En 2020, dès que la pandémie se déclare, Marie-Hélène fait un exercice de créativité. Elle garde en tête son objectif principal : « Comment continuer d’assurer mon rôle social, dans ma communauté, en tant qu’artiste? »

Elle imagine alors le projet de la Caravane à la maison : des capsules vidéo en ligne. Ces capsules sont en quelque sorte de petits défis artistiques qu’elle lance sur le Web. Mais au-delà de cela, ce sont de véritables cours d’art, presque instantanés puisqu’ils sont simples et courts, qui fournissent non seulement des techniques artistiques, mais aussi des sources d’inspiration pour les artistes en herbe. « Ça tombait très bien, car le gouvernement cherchait aussi des idées de projets artistiques à appuyer, alors j’ai pu avoir une subvention de On Yukon Time pour m’aider dans ce projet ». (Voir les oeuvres de la Caravane des dix mots.)

Caravane 2020 — de nouvelles idées pointent leur nez!

Pour 2020, les projets ne manquent pas à l’appel.

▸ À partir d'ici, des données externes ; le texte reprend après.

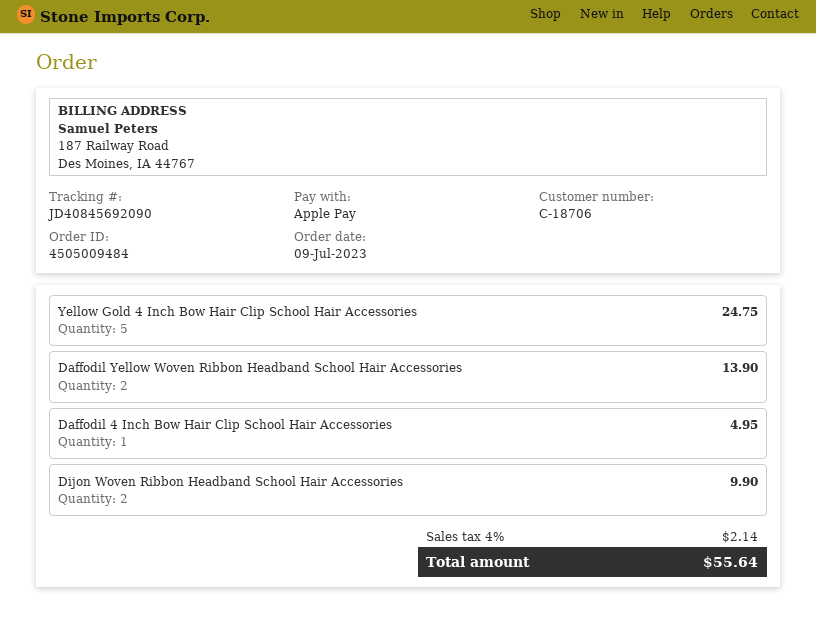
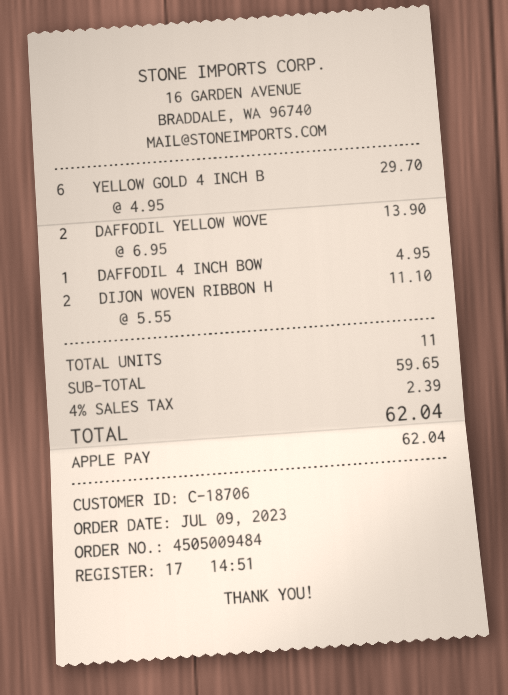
Yellow Gold 4 Inch Bow Hair Clip School Hair Accessories: 5 for 24.75 -> 6 for 29.70
Dijon Woven Ribbon Headband School Hair Accessories: 2 for 9.90 -> 2 for 11.10
tax: 4% = 2.14 -> 4% = 2.39
total: 55.64 -> 62.04

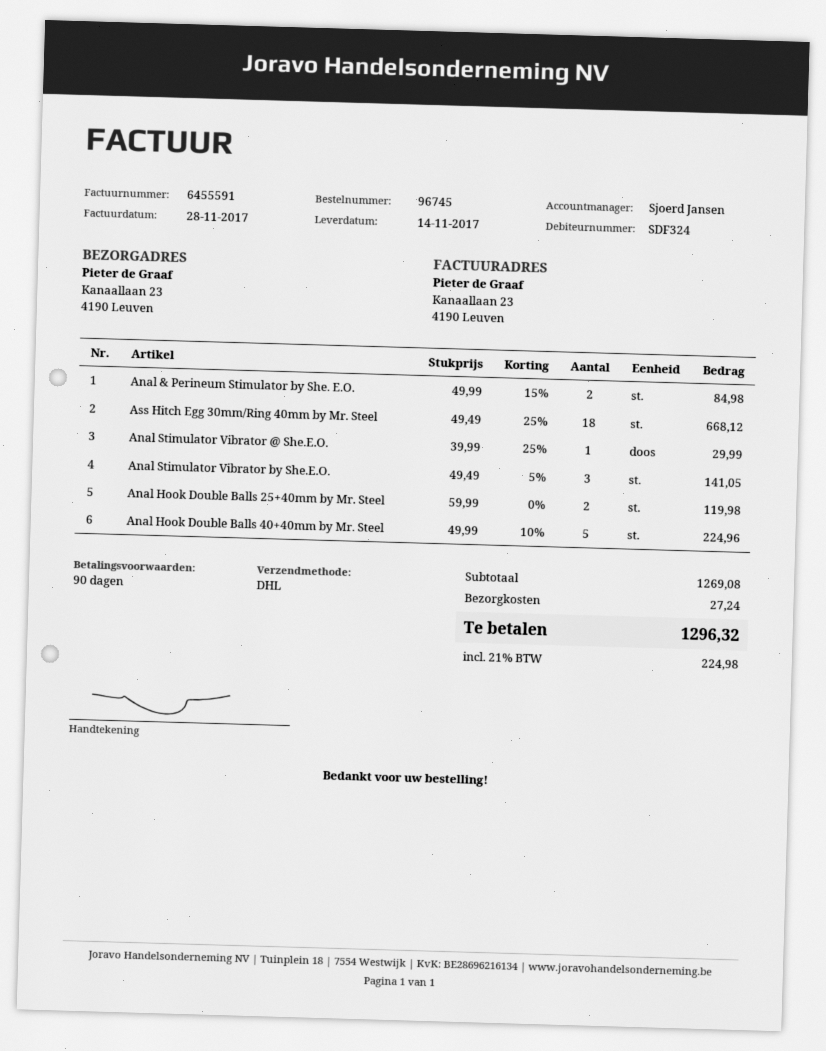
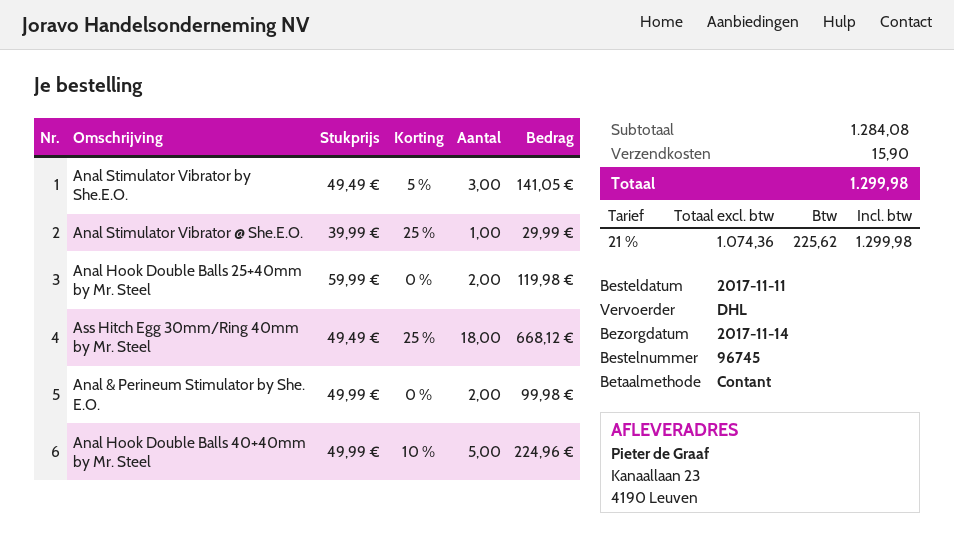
Anal & Perineum Stimulator by She. E.O.: 2 x 49.99 - 15% = 84.98 -> 2 x 49.99 = 99.98
subtotal: 1269.08 -> 1284.08
shipping: 27.24 -> 15.90
tax: 21% = 224.98 -> 21% = 225.62
total: 1296.32 -> 1299.98

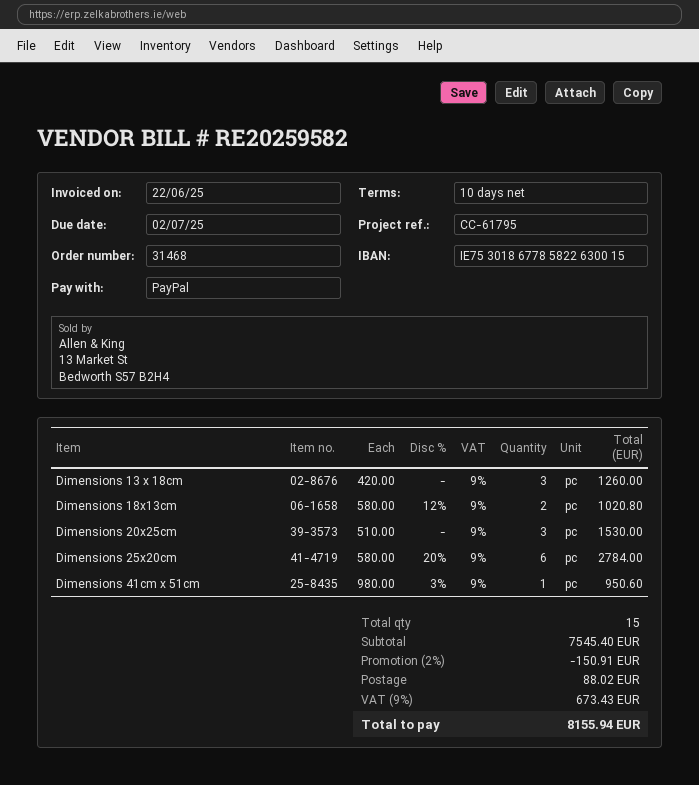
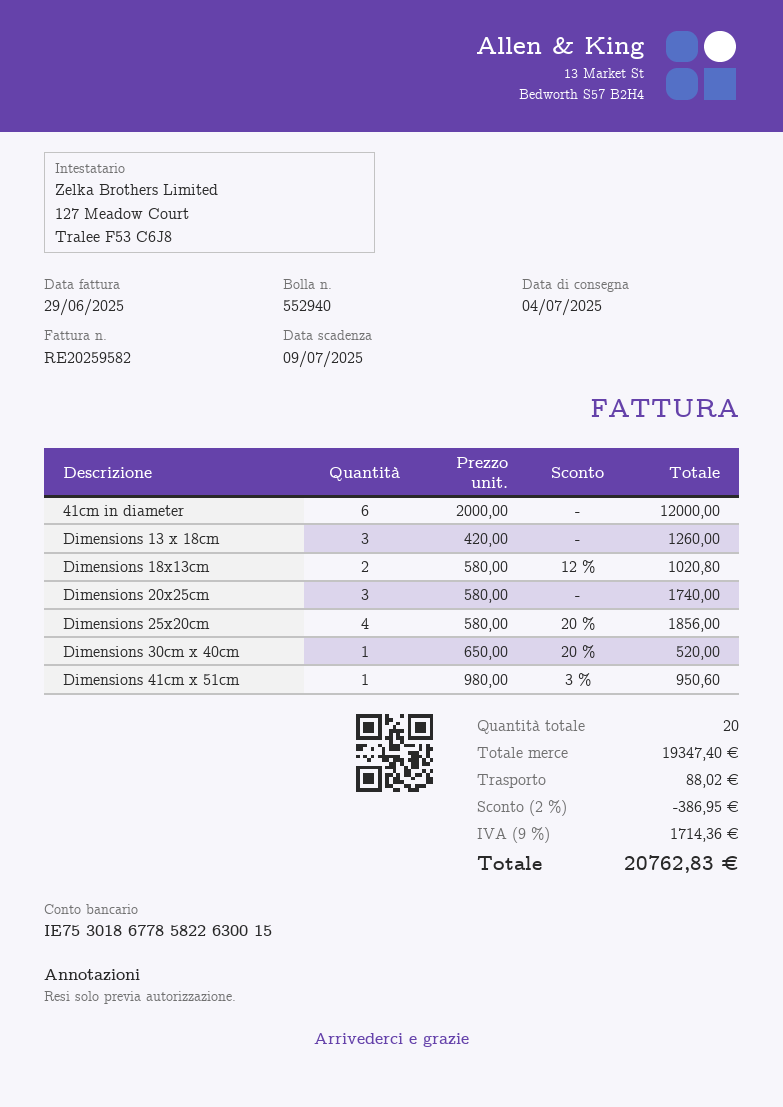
invoice date: 2025-06-22 -> 2025-06-29
due date: 2025-07-02 -> 2025-07-09
Dimensions 20x25cm: 3 x 510.00 = 1530.00 -> 3 x 580.00 = 1740.00
Dimensions 25x20cm: 6 x 580.00 - 20% = 2784.00 -> 4 x 580.00 - 20% = 1856.00
41cm in diameter: none -> 6 x 2000.00 = 12000.00
Dimensions 30cm x 40cm: none -> 1 x 650.00 - 20% = 520.00
total quantity: 15 -> 20
subtotal: 7545.40 -> 19347.40
discount: 2% = 150.91 -> 2% = 386.95
tax: 9% = 673.43 -> 9% = 1714.36
total: 8155.94 -> 20762.83

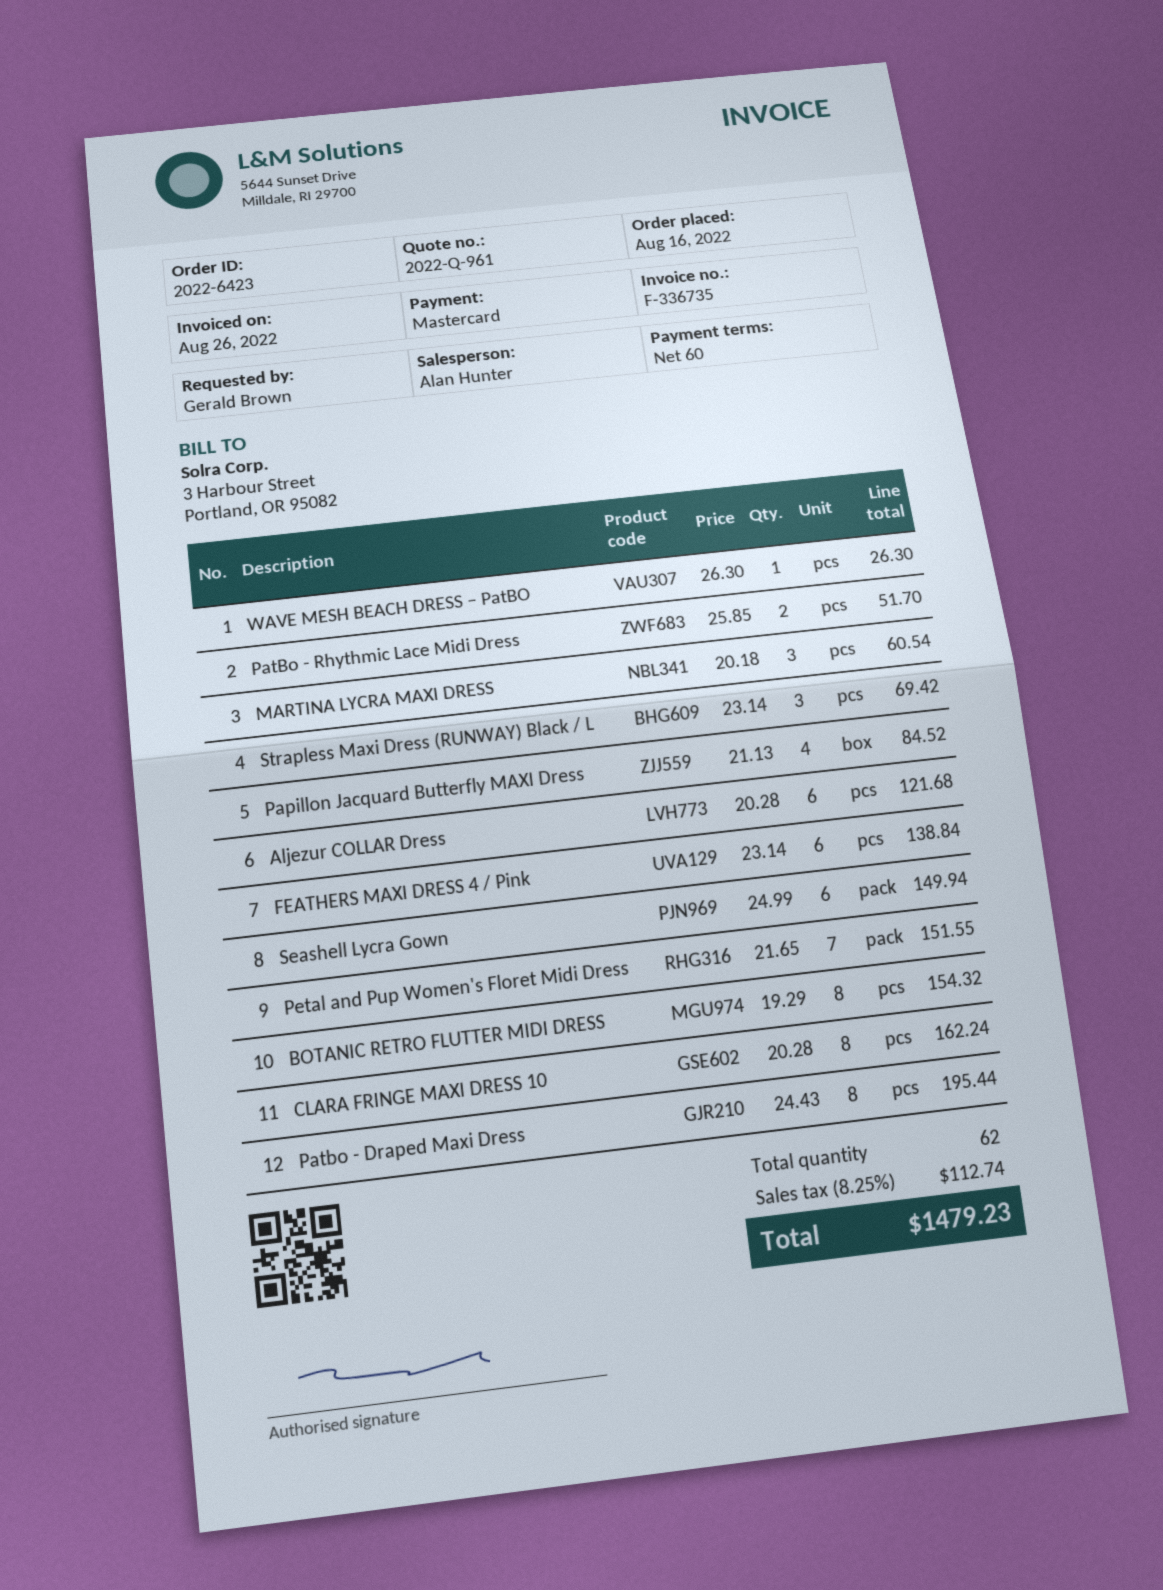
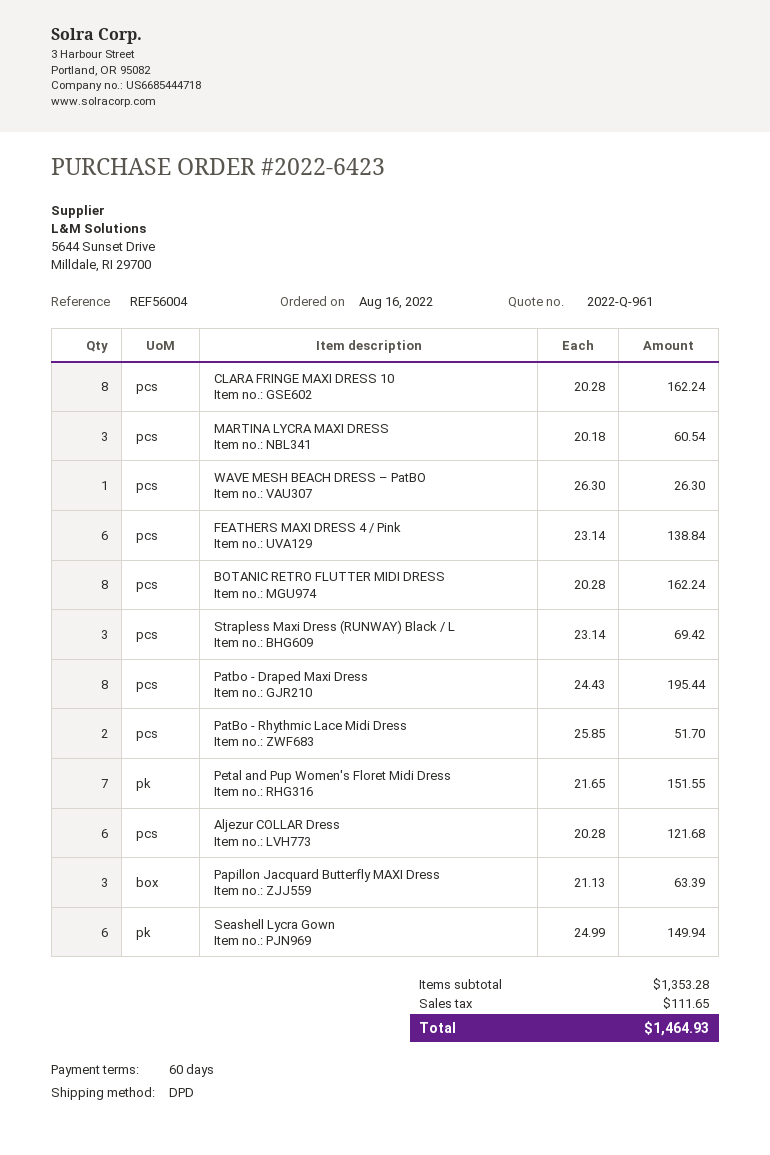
Papillon Jacquard Butterfly MAXI Dress: 4 x 21.13 = 84.52 -> 3 x 21.13 = 63.39
BOTANIC RETRO FLUTTER MIDI DRESS: 8 x 19.29 = 154.32 -> 8 x 20.28 = 162.24
tax: 112.74 -> 111.65
total: 1479.23 -> 1464.93

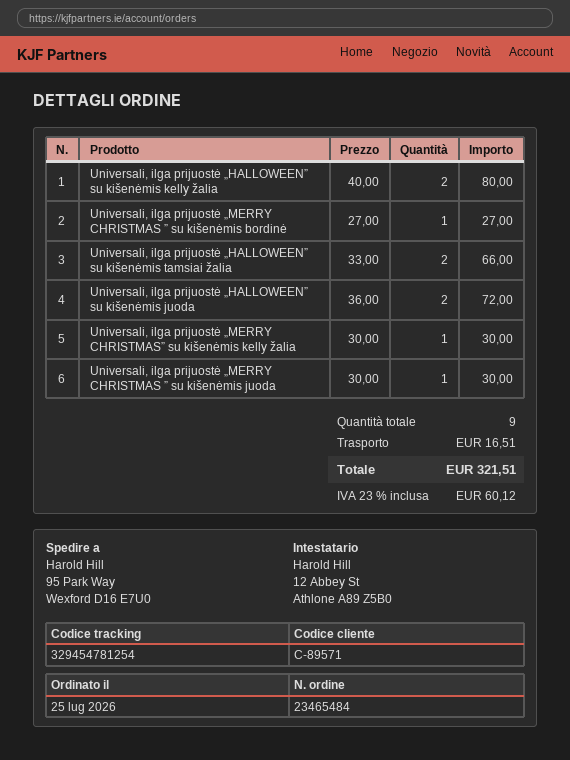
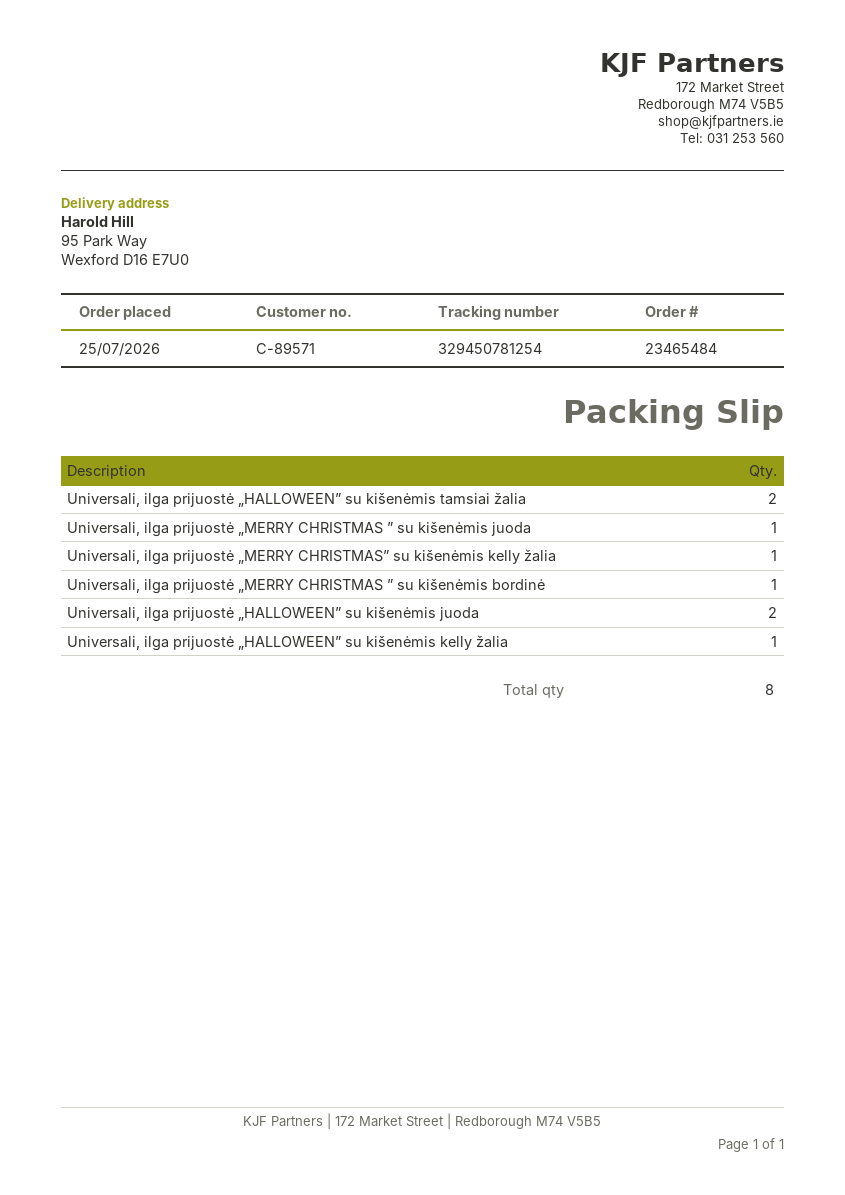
tracking number: 329454781254 -> 329450781254
Universali, ilga prijuostė „HALLOWEEN” su kišenėmis kelly žalia: 2 -> 1
total quantity: 9 -> 8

Entre les ateliers dans les écoles et les nouvelles idées de la Caravane, Mme Comeau ne chôme pas. « Le père fondateur de la Caravane des dix mots, le Français Thierry Auzer nous a contactés de Lyon en France. Il propose d’ajouter aux dix mots de 2020/2021 quelques mots supplémentaires en lien avec la pandémie. Nous allons en parler avec tous les artistes, mais nous sommes une cinquantaine à travers le monde. Pas facile de faire une réunion Zoom tous en même temps! » En effet, elle explique dans la foulée que les artistes « caravaniers » sont dispersés d’un bout à l’autre de la planète, du Yukon jusqu’à Hong Kong.

Une chose est certaine, la Caravane ne fait pas que passer. Elle est bien ancrée au Yukon et réalise son rôle de médiation artistique, pandémie ou pas!